According to last Saturday’s Guardian their campaign got started as a result of a feminist backlash against a Toronto policeman’s warning to a group of female students that, “women should avoid dressing like sluts in order not to be victimized.” Of course, the cop was immediately forced to issue a groveling apology for (as the conventional feminist wisdom puts it) “blaming the victim,” but this wasn’t enough for some feminists, who have since been busy organizing a series of demonstrations advertised as “SlutWalking” — which, besides just “being a slut and getting pissed off” seems to involve “reappropriating” the word “slut.”.


Some feminists think this is going too far. Writing in yesterday’s Guardian, Gail Dines and Wendy J Murphy, though they are completely in sympathy with the anti-discretion sentiments of the demonstrators and buy into the “blaming the victim” meme, find that the demonstrations are not particularly helpful.



The organisers claim that celebrating the word “slut”, and promoting sluttishness in general, will help women achieve full autonomy over their sexuality. But the focus on “reclaiming” the word slut fails to address the real issue. The term slut is so deeply rooted in the patriarchal “madonna/whore” view of women’s sexuality that it is beyond redemption. The word is so saturated with the ideology that female sexual energy deserves punishment that trying to change its meaning is a waste of precious feminist resources.


In today’s Guardian, the ding-dong continues with “SlutWalking is rooted in riot grrl attitude,” by Ray Filar, on how “SlutWalking harks back to the feminist punk spirit of the early 1990s.”

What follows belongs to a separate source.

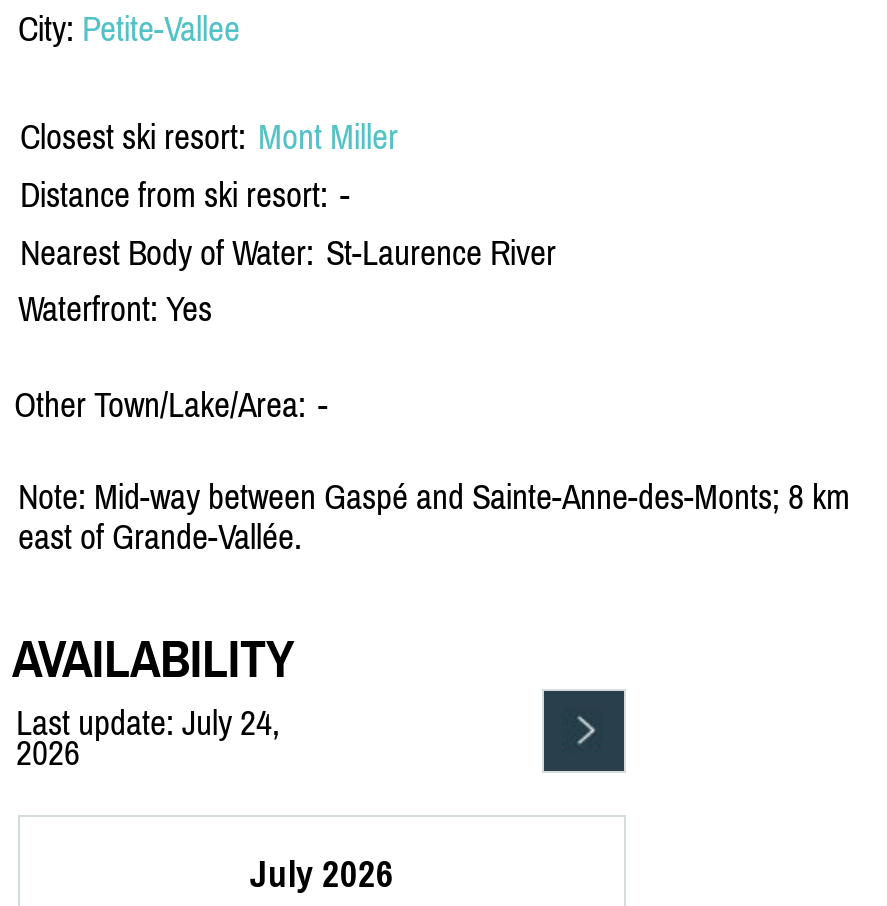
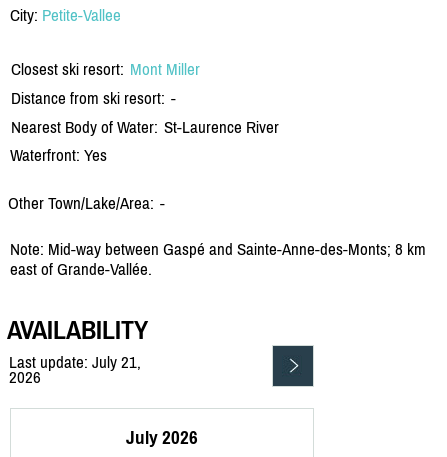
[16,704,280,744] Last update: July 24, -> [9,352,141,372] Last update: July 21,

Gail Dines and Wendy J Murphy have quite rightly pointed out that the right to be called “slut” is not the be-all and end-all of feminist activism. But no one is suggesting it is. This move to embrace the word as a term of positive sexuality may currently be traveling across the world to the tune of the marching band, but it harks back to the dawn of the 1990s when musician Kathleen Hanna, unwilling figurehead for the riot grrrl movement and lead singer for Bikini Kill, went on stage with the word “slut” scrawled across her body. In doing this, she made a visceral, powerful statement about her sexuality. Her message was not “yes, I am a slut.” It was this: “by reclaiming the derogatory terms that you use to silence my sexual expression, I dilute your power.”


Except that, of course, she didn’t. As Mr Filar himself admits: “Unfortunately, not everybody got the memo.” That tends to be the problem, doesn’t it, with Humpty Dumpty-style announcements of unilateral attempts to make words mean what you want them to mean? But the fantasy on which feminist politics is founded — like Marxism or the proposal to abolish rape by political fiat instead of making it less likely by taking ordinary prudential precautions — never seems to be discredited by its failures.